In La Central there is a great deal of poverty, small homes and many small children who had little to wear. For me, that was probably the most difficult part of the day. As we rode back to the camp we passed some Colombian army patrols, walking through La Central on foot. One of the community organizers who took us around said they were there to watch the people. After that we toured a large open air market in the Soledad providence, and discussed some of the violence that had occurred there over time, especially in regards to paramilitary activity.

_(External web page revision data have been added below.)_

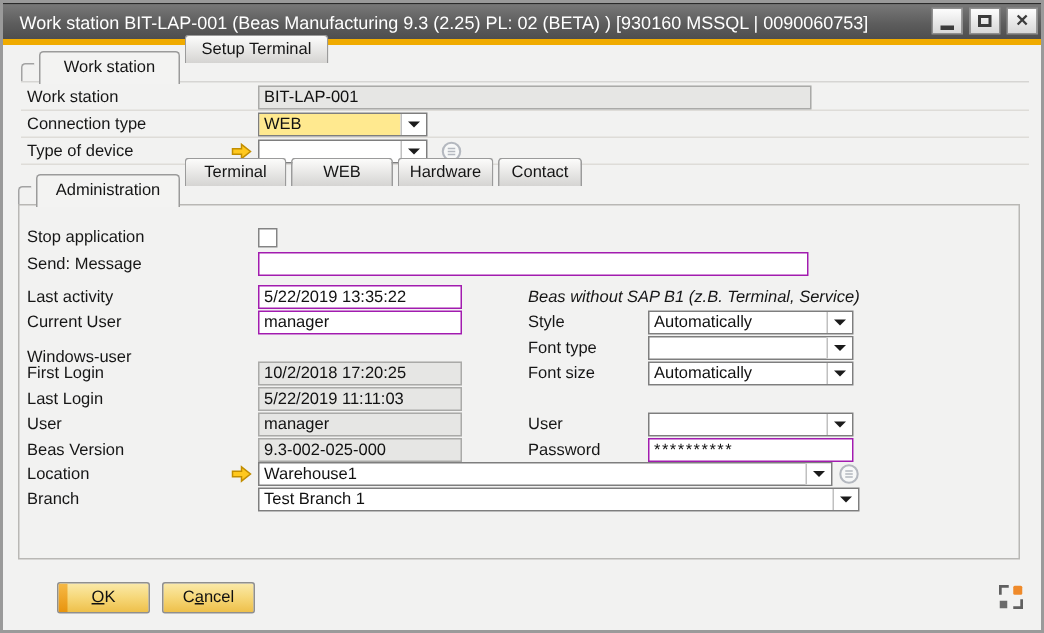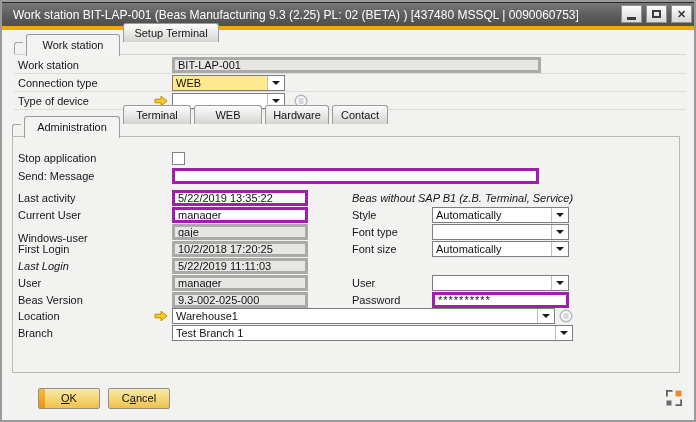--- a/index.html
+++ b/index.html
@@ -57,21 +57,21 @@
     box-sizing:border-box; border:1px solid #b9b8b5; background:#f2f2f1; z-index:2;
   }
 
   
   .lbl { position:absolute; font-size:11px; line-height:17px; color:#161616; white-space:nowrap; z-index:2; }
   .hdr { position:absolute; font-size:11px; line-height:17px; color:#161616; white-space:nowrap; z-index:2; }
   .rline { position:absolute; height:1px; background:#dedcd8; z-index:1; }
 
   .field {
     position:absolute; box-sizing:border-box; height:16px; z-index:3;
-    border:3px solid #a21caf; background:#ffffff; color:#111;
+    border:1px solid #a21caf; background:#ffffff; color:#111;
     font-family:"Liberation Sans", sans-serif; font-size:11px; padding:0 3px;
   }
   .field.disabled { background:#e6e6e4; border-color:#aaaaa8; }
 
   .combo {
     position:absolute; box-sizing:border-box; height:16px; z-index:3;
     border:1px solid #7e7e7e; background:#ffffff; display:flex; cursor:default;
   }
   .combo .ctext {
     flex:1; font-size:11px; line-height:14px; padding:0 3px;
@@ -103,21 +103,21 @@
   }
   .btn .blabel { position:relative; z-index:1; }
   .u { text-decoration:underline; }
 </style>
 </head>
 <body>
 
 <div class="window">
 
   <div class="titlebar">
-    <span class="title">Work station BIT-LAP-001 (Beas Manufacturing 9.3 (2.25) PL: 02 (BETA) ) [437480 MSSQL | 0090060753]</span>
+    <span class="title">Work station BIT-LAP-001 (Beas Manufacturing 9.3 (2.25) PL: 02 (BETA) ) [930160 MSSQL | 0090060753]</span>
   </div>
   <div class="tb-btn min">
     <span class="glyph-min"></span>
   </div>
   <div class="tb-btn max">
     <span class="glyph-max"></span>
   </div>
   <div class="tb-btn close">
     <span class="glyph-close">✕</span>
   </div>
@@ -192,26 +192,25 @@
   <span class="lbl" style="left:16px; top:166px;">Send: Message</span>
   <input class="field" style="left: 170px; top: 166px; width: 367px;" value="">
 
   <span class="lbl" style="left:16px; top:188px;">Last activity</span>
   <input class="field" style="left: 170px; top: 188px; width: 136px;" value="5/22/2019 13:35:22">
 
   <span class="lbl" style="left:16px; top:205px;">Current User</span>
   <input class="field" style="left: 170px; top: 205px; width: 136px;" value="manager">
 
   <span class="lbl" style="left:16px; top:228px;">Windows-user</span>
-  <input class="field disabled" style="left: 170px; top: 222px; width: 136px;" readonly="" value="gaje">
 
   <span class="lbl" style="left:16px; top:239px;">First Login</span>
   <input class="field disabled" style="left: 170px; top: 239px; width: 136px;" readonly="" value="10/2/2018 17:20:25">
 
-  <span class="lbl" style="left:16px; top:256px;font-style:italic;">Last Login</span>
+  <span class="lbl" style="left:16px; top:256px;">Last Login</span>
   <input class="field disabled" style="left: 170px; top: 256px; width: 136px;" readonly="" value="5/22/2019 11:11:03">
 
   <span class="lbl" style="left:16px; top:273px;">User</span>
   <input class="field disabled" style="left: 170px; top: 273px; width: 136px;" readonly="" value="manager">
 
   <span class="lbl" style="left:16px; top:290px;">Beas Version</span>
   <input class="field disabled" style="left: 170px; top: 290px; width: 136px;" readonly="" value="9.3-002-025-000">
 
   <span class="hdr" style="left:350px; top:188px;font-style:italic;">Beas without SAP B1 (z.B. Terminal, Service)</span>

As I was walking around a passage from a book I have just finished reading came to me in which the author describes a feeling that he often has. He describes it as ¨…a chronic restlessness, an inability to appreciate, no matter how well things were going, those blessing that were right in front of me. It´s a flaw that is endemic to modern life…¨ Isn´t that how we are, I am certainly guilty of this much of the time. I worry about what I don´t have rather than focus on what I do have.
When we got back to our apartments in the evening I sat down to read the peacemaking reading for today. As I read it I was struck with how much it reflected back onto the work we did today: ¨…They shall beat their swords into plowshares and their spears into pruning hooks, nation shall not lift up sword against nation, neither shall they learn war anymore, but thy shall sit under their own vines and under their own fig trees and no one shall make them afraid, for the mouth of the LORD of hosts has spoken.¨
As I read this passage I was thinking about how fitting it was to what we saw today, that these men are actively choosing to not participate in violence, actively choosing to make something their own, despite the odds stacked against them, actively choosing to focus on what they have and what they can do rather than what is absent from their lives. It is a powerful witness.